Boeten wegens aangifteverzuim
De inspecteur heeft per aangiftetijdvak wegens het opzettelijk niet tijdig doen van de aangifte loonheffingen verzuimboeten van € 65 opgelegd. Een uitzondering geldt voor de naheffingsaanslagen over september tot en met december 2018 en september tot en met december 2019. Bij die naheffingsaanslagen zijn boeten opgelegd wegens een betaalverzuim en niet wegens een aangifteverzuim.
Als een belastingplichtige zijn aangiftebiljet oningevuld terugzendt maar daarbij uitdrukkelijk, en gemotiveerd aangeeft dat en waarom hij van mening is niet belastingplichtig te zijn, kan hem niet worden verweten dat hij nalatig is gebleven in het doen van aangifte, ook niet indien zijn standpunt door de rechter onjuist wordt bevonden.
Vereiste aangifte niet gedaan
Het zonder meer niet retourneren van het aangiftebiljet leidt wel tot de conclusie dat de vereiste aangifte niet is gedaan. Als de stichting vindt dat zij geen aangifte hoefde te doen omdat zij niet langer belastingplichtig was in Nederland, dient hij óf aangifte van een inkomen – in dit geval loonheffing – van nihil te doen dan wel tijdig uitdrukkelijk en gemotiveerd te kennen geven aan de inspecteur dat en waarom hij van mening is niet belastingplichtig te zijn.
Verzuim niet overtuigend aangetoond
De rechtbank is van oordeel dat de inspecteur niet overtuigend heeft aangetoond dat de stichting heeft verzuimd voor de in geschil zijnde tijdvakken tijdig aangifte voor de loonheffingen te doen.

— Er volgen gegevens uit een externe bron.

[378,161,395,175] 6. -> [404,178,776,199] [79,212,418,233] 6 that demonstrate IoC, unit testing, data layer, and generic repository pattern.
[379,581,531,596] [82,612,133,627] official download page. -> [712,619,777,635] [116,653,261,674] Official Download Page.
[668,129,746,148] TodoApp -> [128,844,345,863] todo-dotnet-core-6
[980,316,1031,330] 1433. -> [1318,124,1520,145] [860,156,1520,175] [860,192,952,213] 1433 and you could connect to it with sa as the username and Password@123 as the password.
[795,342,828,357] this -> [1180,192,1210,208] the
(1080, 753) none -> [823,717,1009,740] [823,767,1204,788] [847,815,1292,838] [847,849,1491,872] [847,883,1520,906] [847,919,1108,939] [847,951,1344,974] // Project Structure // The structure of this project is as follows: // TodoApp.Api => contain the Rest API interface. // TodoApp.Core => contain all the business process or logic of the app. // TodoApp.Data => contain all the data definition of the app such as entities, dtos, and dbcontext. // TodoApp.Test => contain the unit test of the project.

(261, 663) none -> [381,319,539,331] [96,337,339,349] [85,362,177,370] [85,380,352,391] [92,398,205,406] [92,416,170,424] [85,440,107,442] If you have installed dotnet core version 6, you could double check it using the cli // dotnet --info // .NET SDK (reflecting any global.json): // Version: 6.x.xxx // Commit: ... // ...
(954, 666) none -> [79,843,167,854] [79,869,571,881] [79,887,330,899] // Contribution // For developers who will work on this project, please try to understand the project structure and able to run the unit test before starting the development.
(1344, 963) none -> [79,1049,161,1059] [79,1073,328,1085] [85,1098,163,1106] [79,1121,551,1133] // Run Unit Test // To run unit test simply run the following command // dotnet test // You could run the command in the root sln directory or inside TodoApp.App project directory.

De stichting heeft immers in haar brief van 22 juni 2020, en dus binnen de aangifte- en betaaltermijn, uitdrukkelijk aangegeven dat zij het niet eens is met de vaststelling van de belastingplicht voor onder meer de loonbelasting, dat zij sinds 2013 ontslagen is van de aangifteplicht voor onder meer de loonheffingen, dat sindsdien de situatie niet is gewijzigd en dat zij geen personeel in dienst heeft. Daarmee heeft zij aan haar aangifteplicht voldaan.
Verzuimboeten vernietigd
Hieraan doet niet af dat de inspecteur op 8 september 2020 kenbaar heeft gemaakt dat hij het niet eens is met het standpunt van de stichting. De aangifteverzuimboeten zijn dus ten onrechte aan de stichting opgelegd. De rechtbank vernietigt daarom alle verzuimboeten die zijn opgelegd wegens aangifteverzuim.
Boeten wegens betaalverzuim
De inspecteur stelt zich op het standpunt dat de stichting inhoudingsplichtig is voor de loonheffingen en de verschuldigde loonheffingen niet heeft betaald. Daarom heeft hij over de tijdvakken gelegen in de perioden september 2018 tot en met december 2018 en september 2019 tot en met december 2019 verzuimboeten opgelegd wegens het niet tijdig betalen van loonheffingen. De betaalverzuimboete bedraagt tien procent van de niet betaalde loonheffingen.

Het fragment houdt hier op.